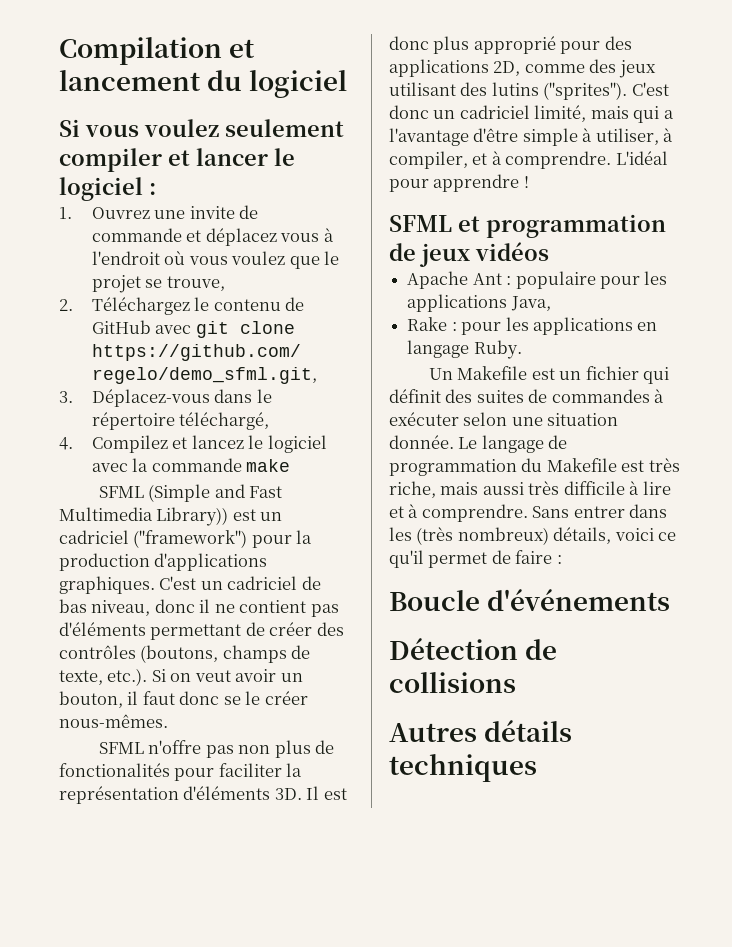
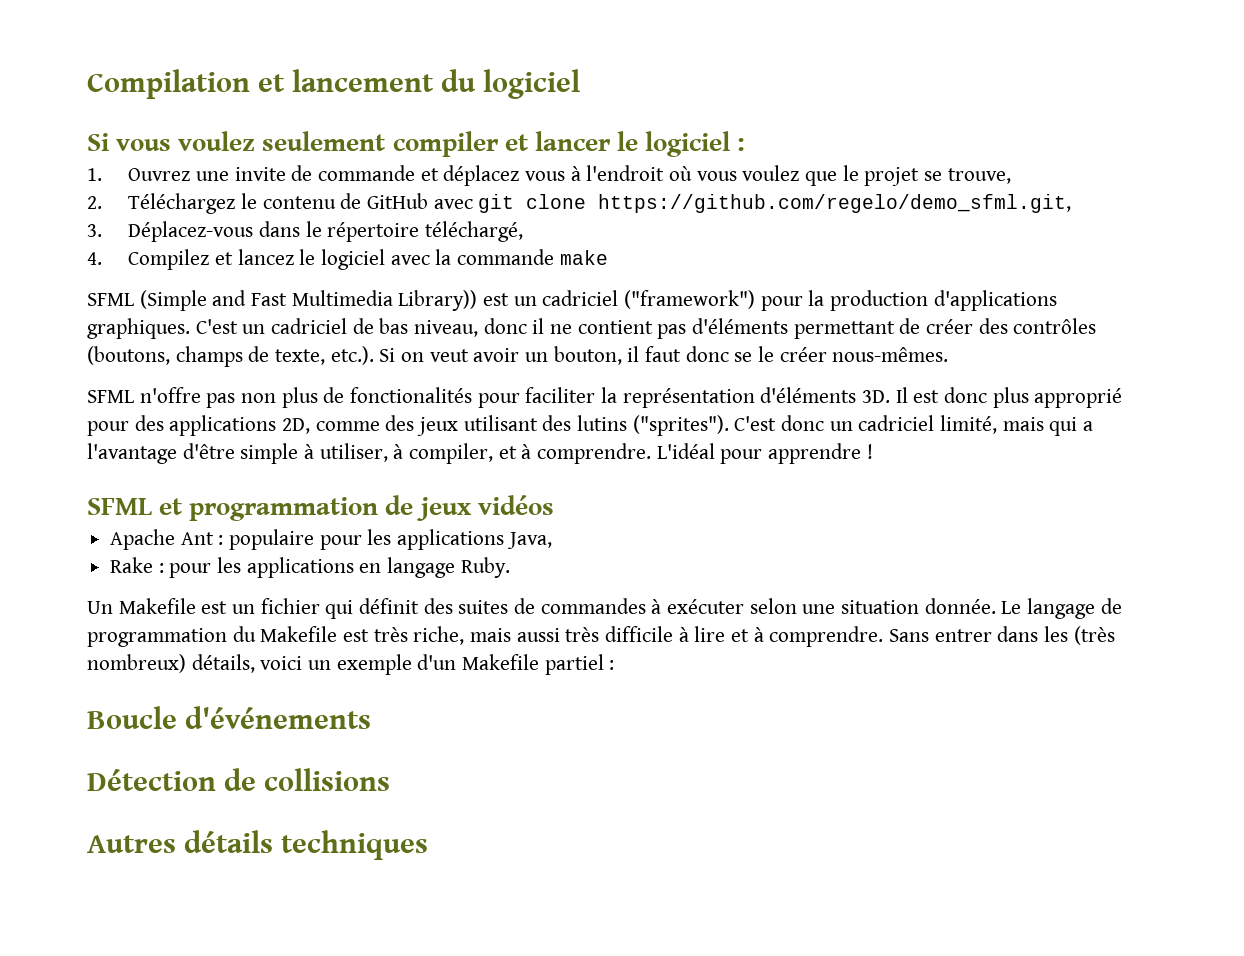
[658,532,677,541] [389,550,553,568] ce qu'il permet de faire -> [308,654,604,675] un exemple d'un Makefile partiel

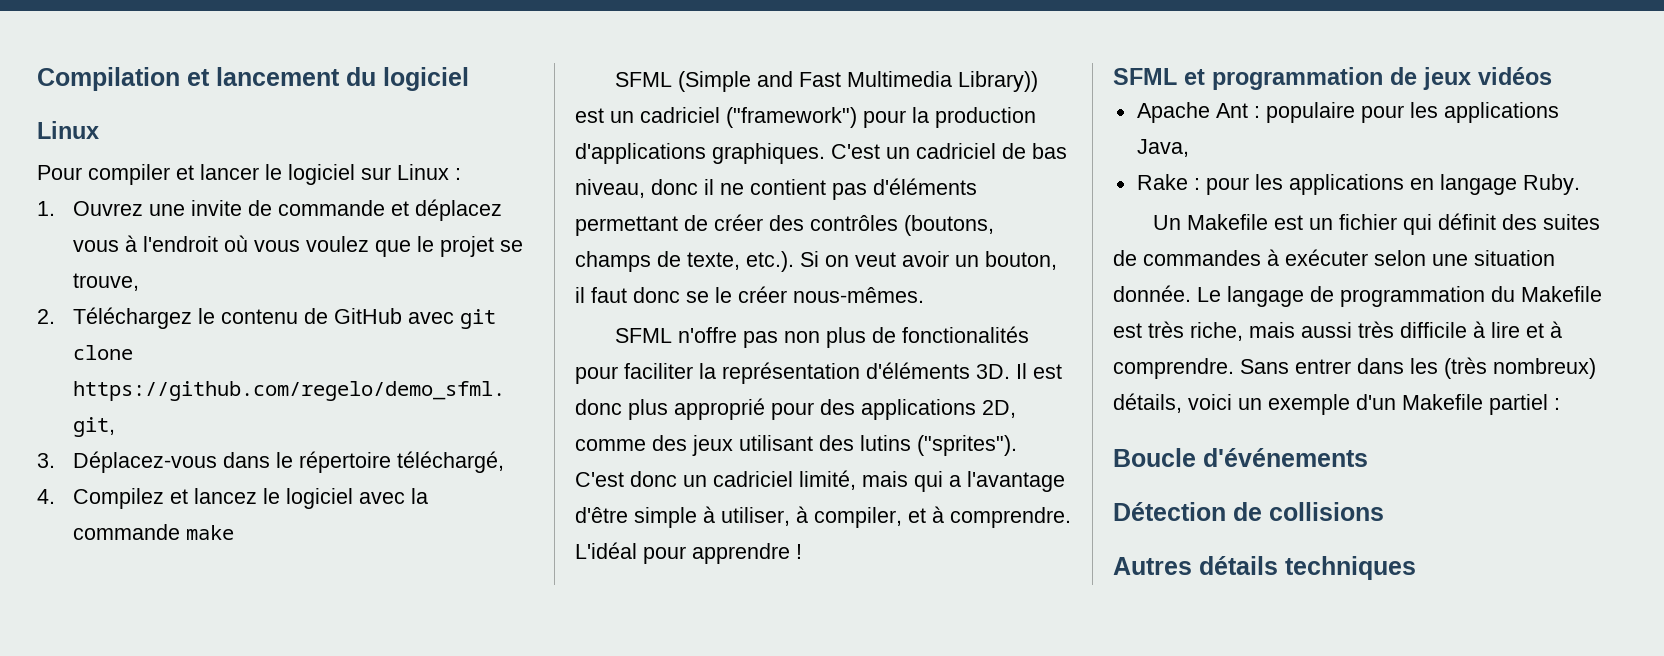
[87,131,386,151] Si vous voulez seulement -> [37,121,99,139] [37,165,82,180] Linux // Pour
(731, 144) none -> [361,164,449,180] sur Linux

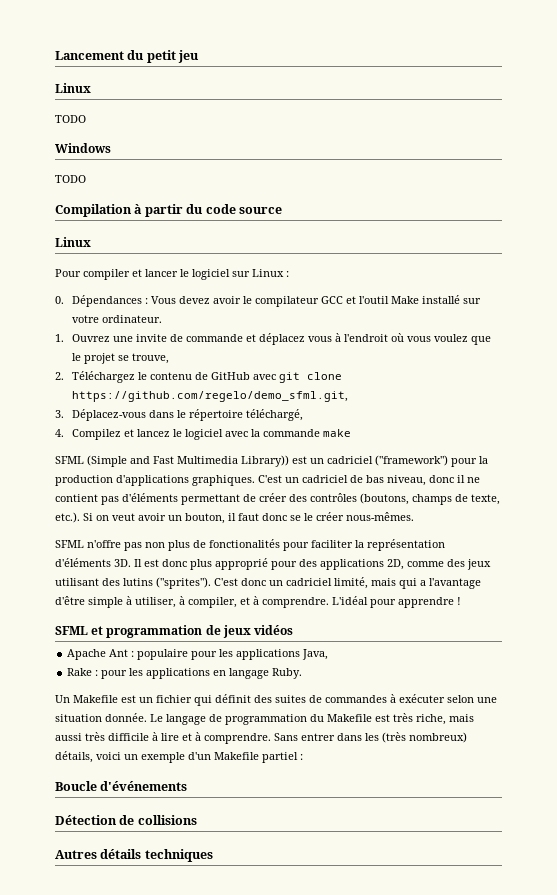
[37,67,469,91] Compilation et lancement du logiciel -> [55,50,200,63] [55,83,91,93] [55,115,86,123] [55,143,111,153] [55,175,86,183] [55,204,282,217] Lancement du petit jeu // Linux // TODO // Windows // TODO // Compilation à partir du code source
(461, 174) none -> [55,295,481,307] [71,315,162,323] // 0. Dépendances : Vous devez avoir le compilateur GCC et l'outil Make installé sur votre ordinateur.

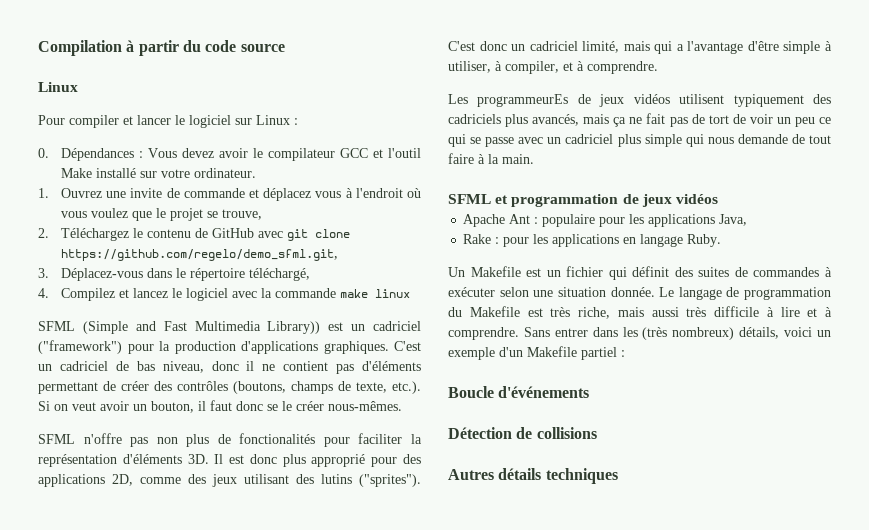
[55,50,200,63] [55,83,91,93] [55,115,86,123] [55,143,111,153] [55,175,86,183] Lancement du petit jeu // Linux // TODO // Windows // TODO // -> (38, 48) none
(351, 433) none -> [375,289,411,298] linux
[332,596,461,608] L'idéal pour apprendre ! -> [448,94,831,107] [448,113,831,127] [448,134,831,147] [448,153,534,164] // Les programmeurEs de jeux vidéos utilisent typiquement des cadriciels plus avancés, mais ça ne fait pas de tort de voir un peu ce qui se passe avec un cadriciel plus simple qui nous demande de tout faire à la main.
**********
-- The problem --
Would you mind returning each entry above word for word, skipping the images?

-- Answer for this exercise --
[658,532,677,541] [389,550,553,568] ce qu'il permet de faire -> [308,654,604,675] un exemple d'un Makefile partiel

[87,131,386,151] Si vous voulez seulement -> [37,121,99,139] [37,165,82,180] Linux // Pour
(731, 144) none -> [361,164,449,180] sur Linux

[37,67,469,91] Compilation et lancement du logiciel -> [55,50,200,63] [55,83,91,93] [55,115,86,123] [55,143,111,153] [55,175,86,183] [55,204,282,217] Lancement du petit jeu // Linux // TODO // Windows // TODO // Compilation à partir du code source
(461, 174) none -> [55,295,481,307] [71,315,162,323] // 0. Dépendances : Vous devez avoir le compilateur GCC et l'outil Make installé sur votre ordinateur.

[55,50,200,63] [55,83,91,93] [55,115,86,123] [55,143,111,153] [55,175,86,183] Lancement du petit jeu // Linux // TODO // Windows // TODO // -> (38, 48) none
(351, 433) none -> [375,289,411,298] linux
[332,596,461,608] L'idéal pour apprendre ! -> [448,94,831,107] [448,113,831,127] [448,134,831,147] [448,153,534,164] // Les programmeurEs de jeux vidéos utilisent typiquement des cadriciels plus avancés, mais ça ne fait pas de tort de voir un peu ce qui se passe avec un cadriciel plus simple qui nous demande de tout faire à la main.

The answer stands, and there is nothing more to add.